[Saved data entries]
════════════════════
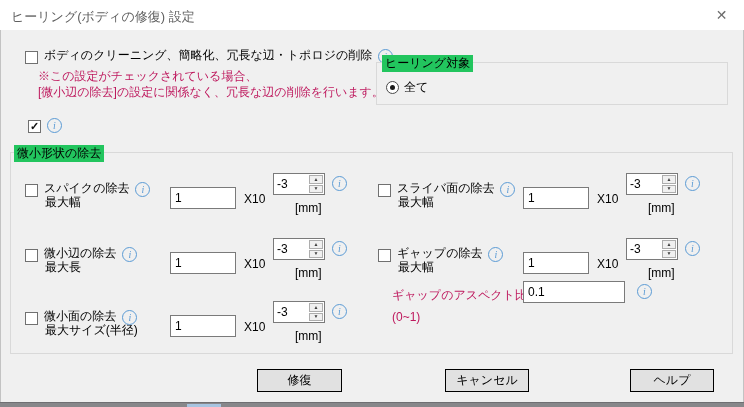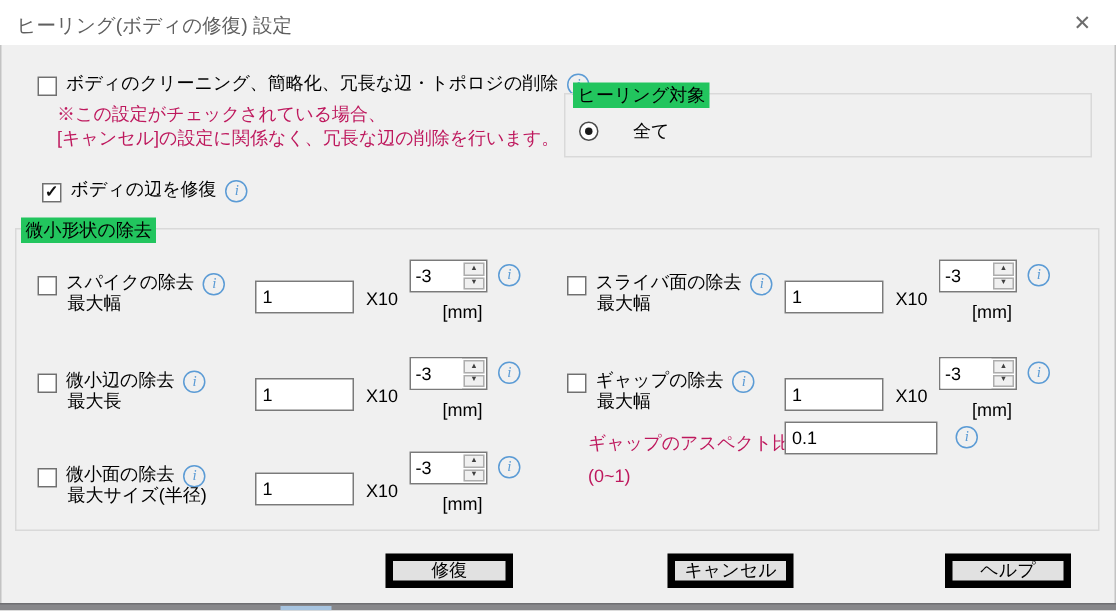"[キャンセル]の設定に関係なく、冗長な辺の削除を行います。" div.note { text: キャンセル -> 微小辺の除去 }
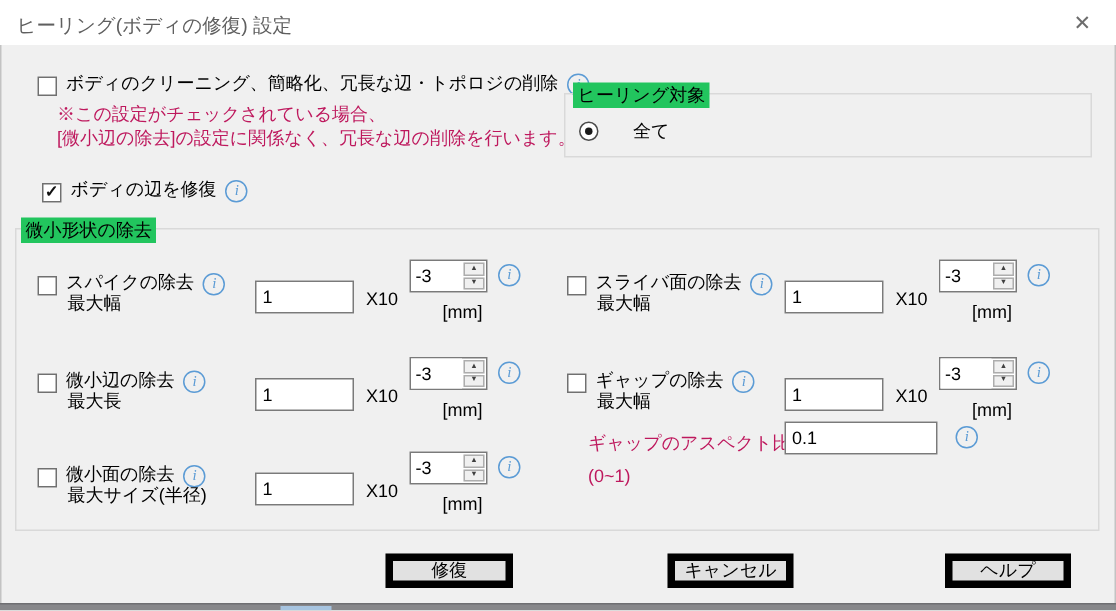"全て" .radio-row { gap: 23px -> 5px }
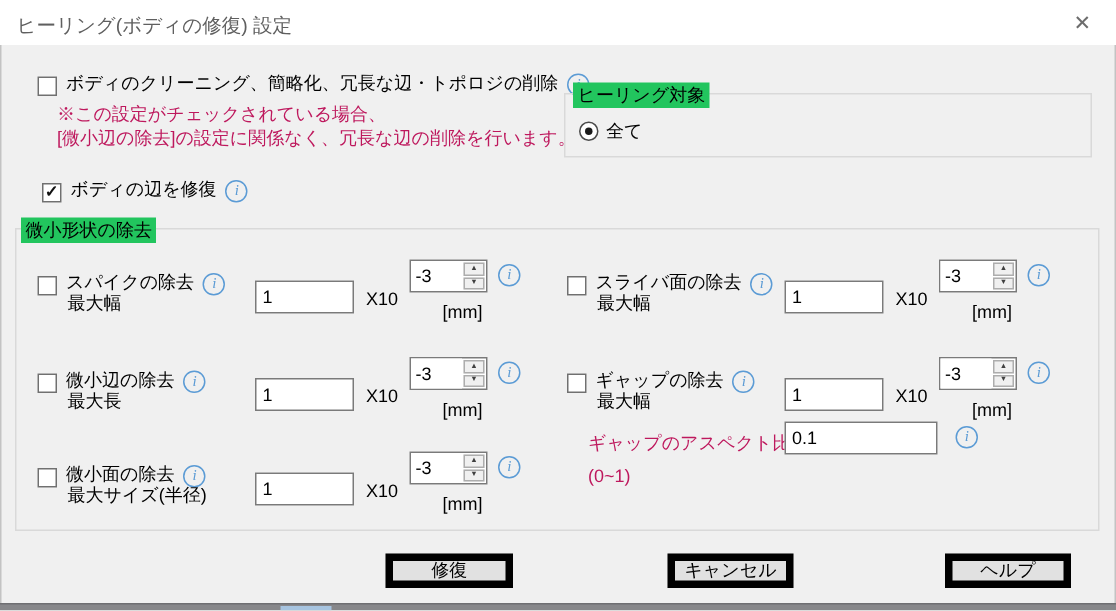"ボディの辺を修復" span { html: <span>ボディの辺を修復</span> -> none }
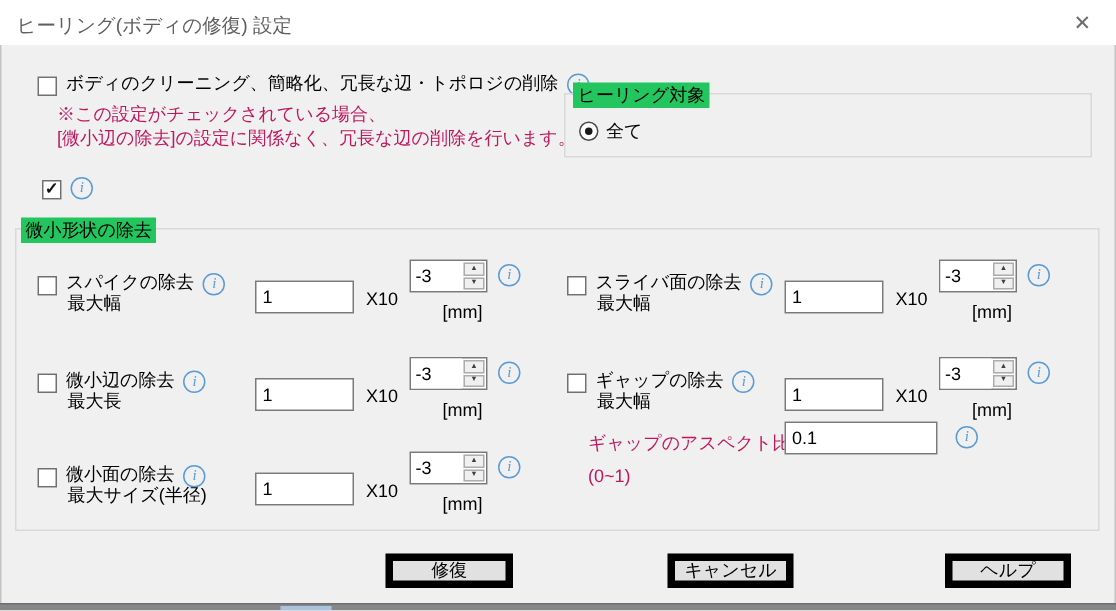"修復" .btn { border: 5px solid #000000 -> 1px solid #000000 }
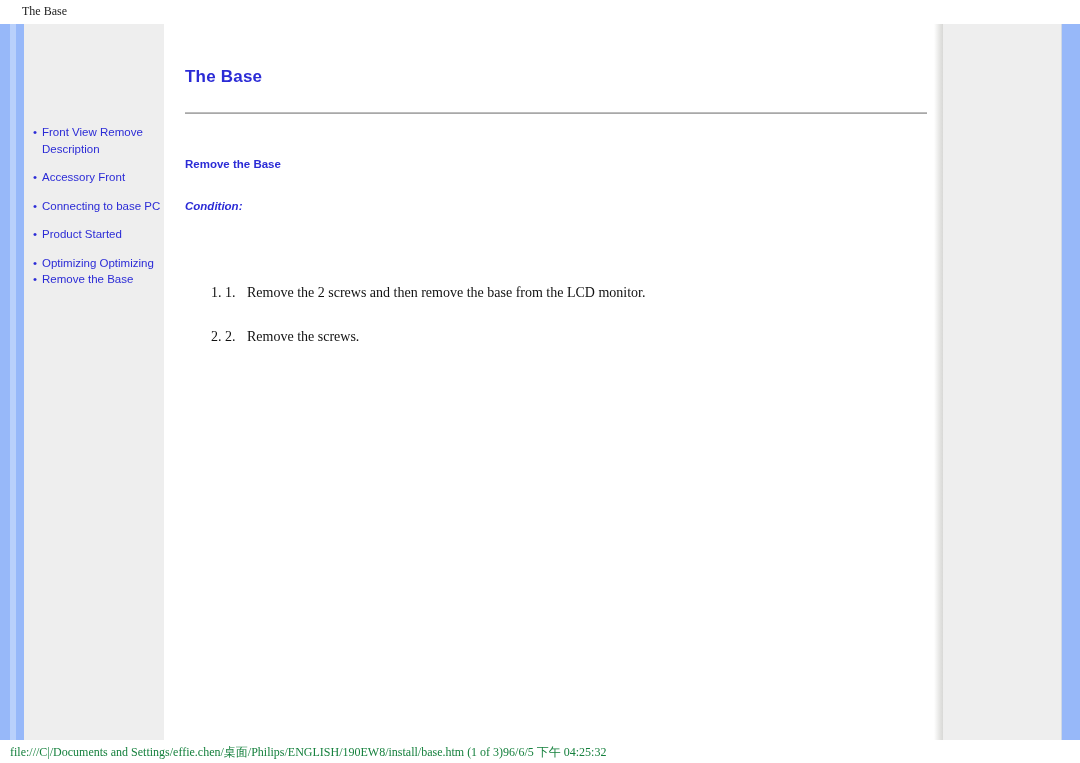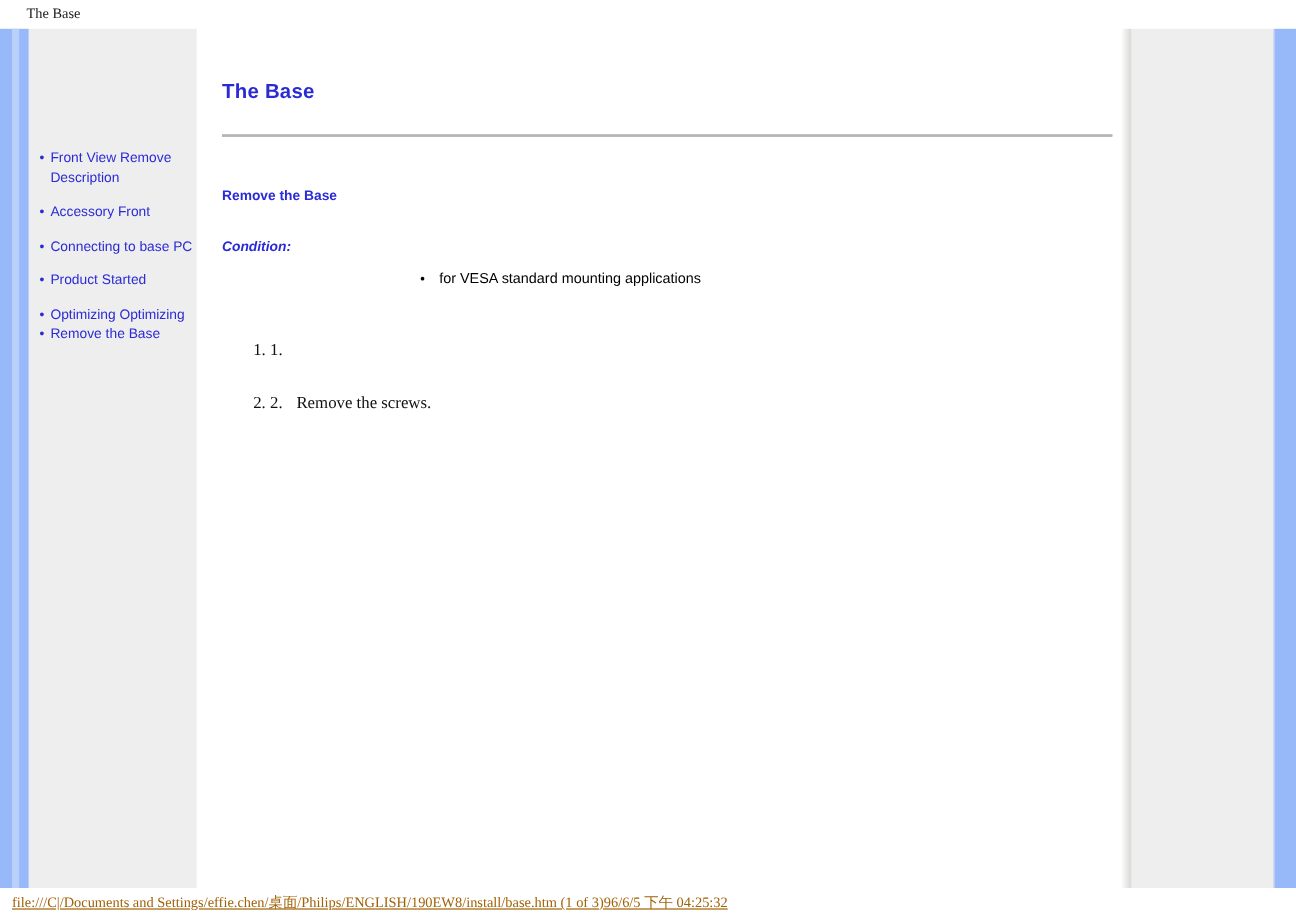"for VESA standard mounting applications" ul.condition-list { html: <ul> <li>for VESA standard mounting applications</li> </ul> -> none }
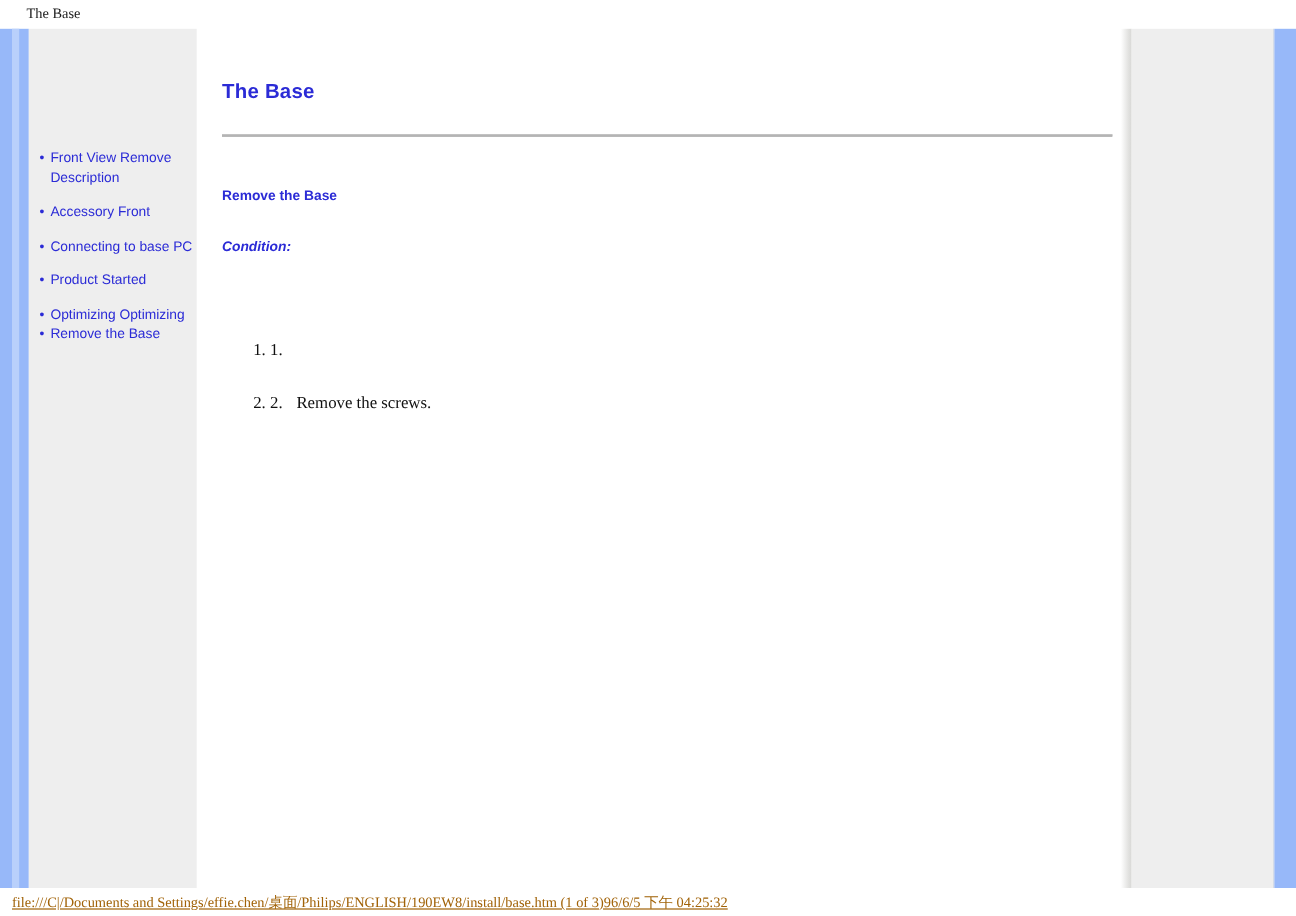"Remove the 2 screws and" span { html: none -> <span>Remove the 2 screws and then remove the base from the LCD monitor.</span> }
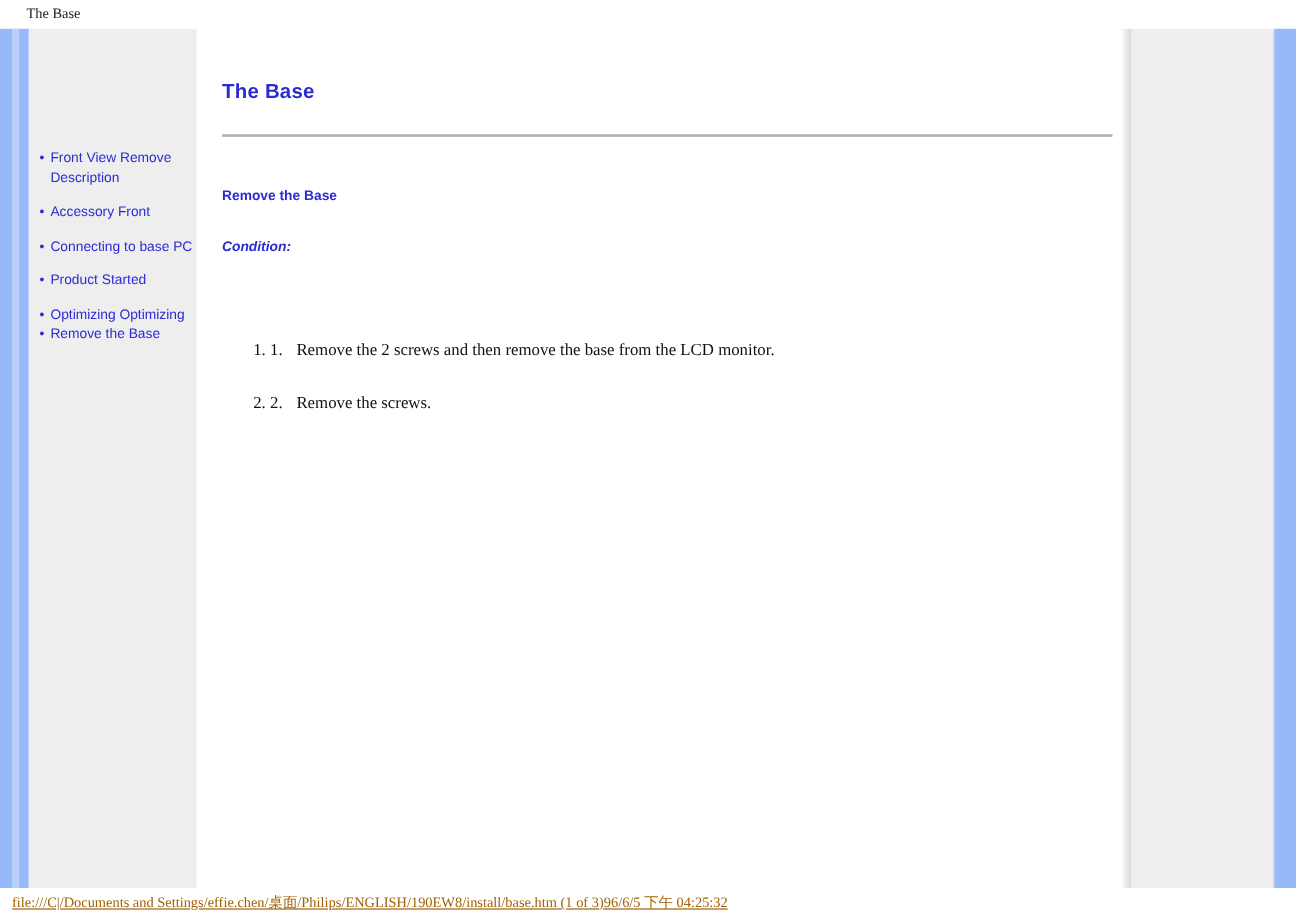"file:///C|/Documents and" .page-footer-text { color: #a16207 -> #15803d; text-decoration: underline -> none }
════════════════════
What is expected: The records above are to be quoted exactly, with all pictures left out.

Response below:
"[キャンセル]の設定に関係なく、冗長な辺の削除を行います。" div.note { text: キャンセル -> 微小辺の除去 }
"全て" .radio-row { gap: 23px -> 5px }
"ボディの辺を修復" span { html: <span>ボディの辺を修復</span> -> none }
"修復" .btn { border: 5px solid #000000 -> 1px solid #000000 }
"for VESA standard mounting applications" ul.condition-list { html: <ul> <li>for VESA standard mounting applications</li> </ul> -> none }
"Remove the 2 screws and" span { html: none -> <span>Remove the 2 screws and then remove the base from the LCD monitor.</span> }
"file:///C|/Documents and" .page-footer-text { color: #a16207 -> #15803d; text-decoration: underline -> none }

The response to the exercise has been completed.